INTENDED TO DEEPEN spiritual awareness through a greater understanding of the Eucharist, and organised to celebrate the 15th 100-year anniversary of the arrival of St Patrick to Ireland, the congress was an emphatic public assertion of Irish Catholicism, and had a strong international dimension, with visitors from Europe, the United States, Canada, India and Africa.

Regarded as an organisational triumph, the crowds assembled were vaster than any that gathered again in the country until the visit of Pope John Paul II in 1979. The ceremonies in 1932 included a procession from the Phoenix Park to O'Connell Street Bridge for the Solemn Benediction and Papal Blessing by Cardinal Lauri, with all eyes fixed on the moving canopy in which Lauri knelt, holding the monstrance enshrining the Blessed Sacrament. Contemporary radio broadcasts mentioned that the procession included 20,000 priests.

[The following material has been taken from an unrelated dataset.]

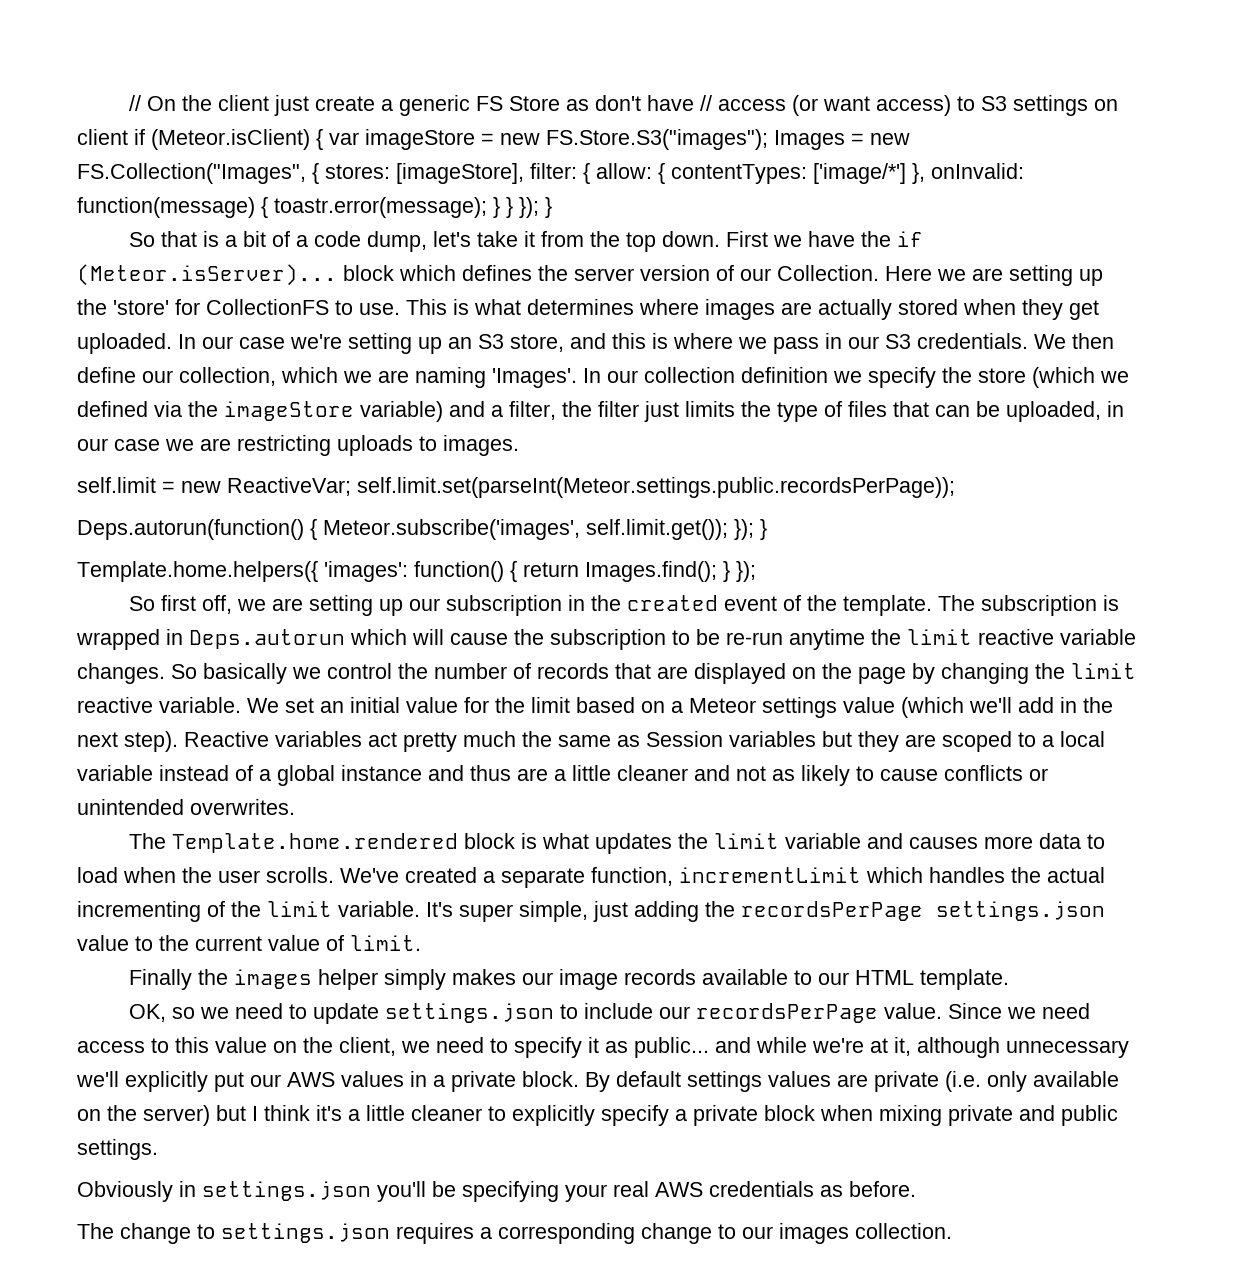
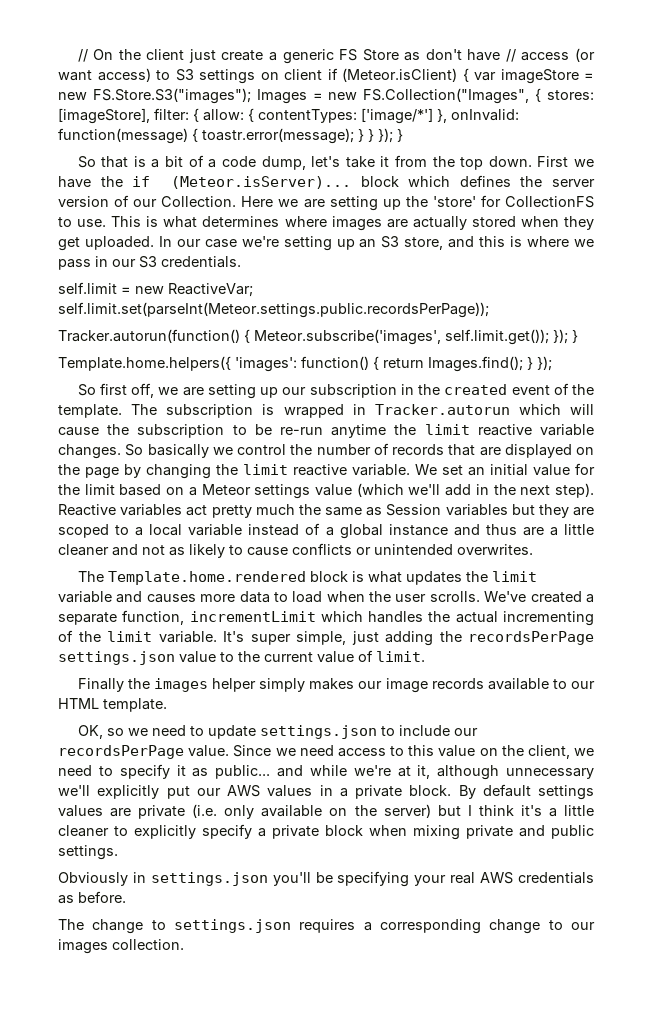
[1034,333,1114,349] [77,367,1129,388] [77,401,1124,422] [77,435,519,456] We then define our collection, which we are naming 'Images'. In our collection definition we specify the store (which we defined via the imageStore variable) and a filter, the filter just limits the type of files that can be uploaded, in our case we are restricting uploads to images. -> (241, 262) none
[77,519,304,540] Deps.autorun(function() -> [58,329,240,343] Tracker.autorun(function()
[189,629,345,649] Deps.autorun -> [374,404,510,415] Tracker.autorun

Those alive today who participated as children recall a fiesta-like atmosphere, with ice cream and treats, and competition between villages and streets to see who could construct the most elaborate shrines, and the emphasis on festivities indicated that triumphal pageantry and Catholic devotionalism were also leisure activities. No expense was spared, and it was an extraordinary visual spectacle, with spectacular lighting effects and what was then believed to be the largest public address system in the world. There was an estimated 20km of bunting in Dublin city, and £2,000 was spent to provide a cavalry escort in special dress uniform for the papal legate.

To ensure maximum turnout, 127 trains brought the faithful from other parts of the country to the city, many of them for the first time; 4,000 people were received at a State reception in St Patrick's Hall in Dublin Castle and 20,000 attended a garden party in the grounds of Blackrock College at the invitation of the Irish hierarchy. The Dáil had passed an Act exclusively for the congress, which allowed the sale of alcohol to bona-fide residents of ships moored in Dublin Bay.

Unemployed men cycled to the ships, some to beg, though the congress meant big business for others, including the Jewel and Metal Manufacturing Company of Ireland, owned by the Jewish Segal family, which, ironically, got all the orders for the congress, including souvenir objects. Candle-makers Rathbornes imported the most modern equipment to ensure maximum output, and the Italian ice-cream-maker Attilio Seezio's produce cooled the crowds, while cast-iron urinals were erected along the Liffey quays to facilitate those men caught short during the procession.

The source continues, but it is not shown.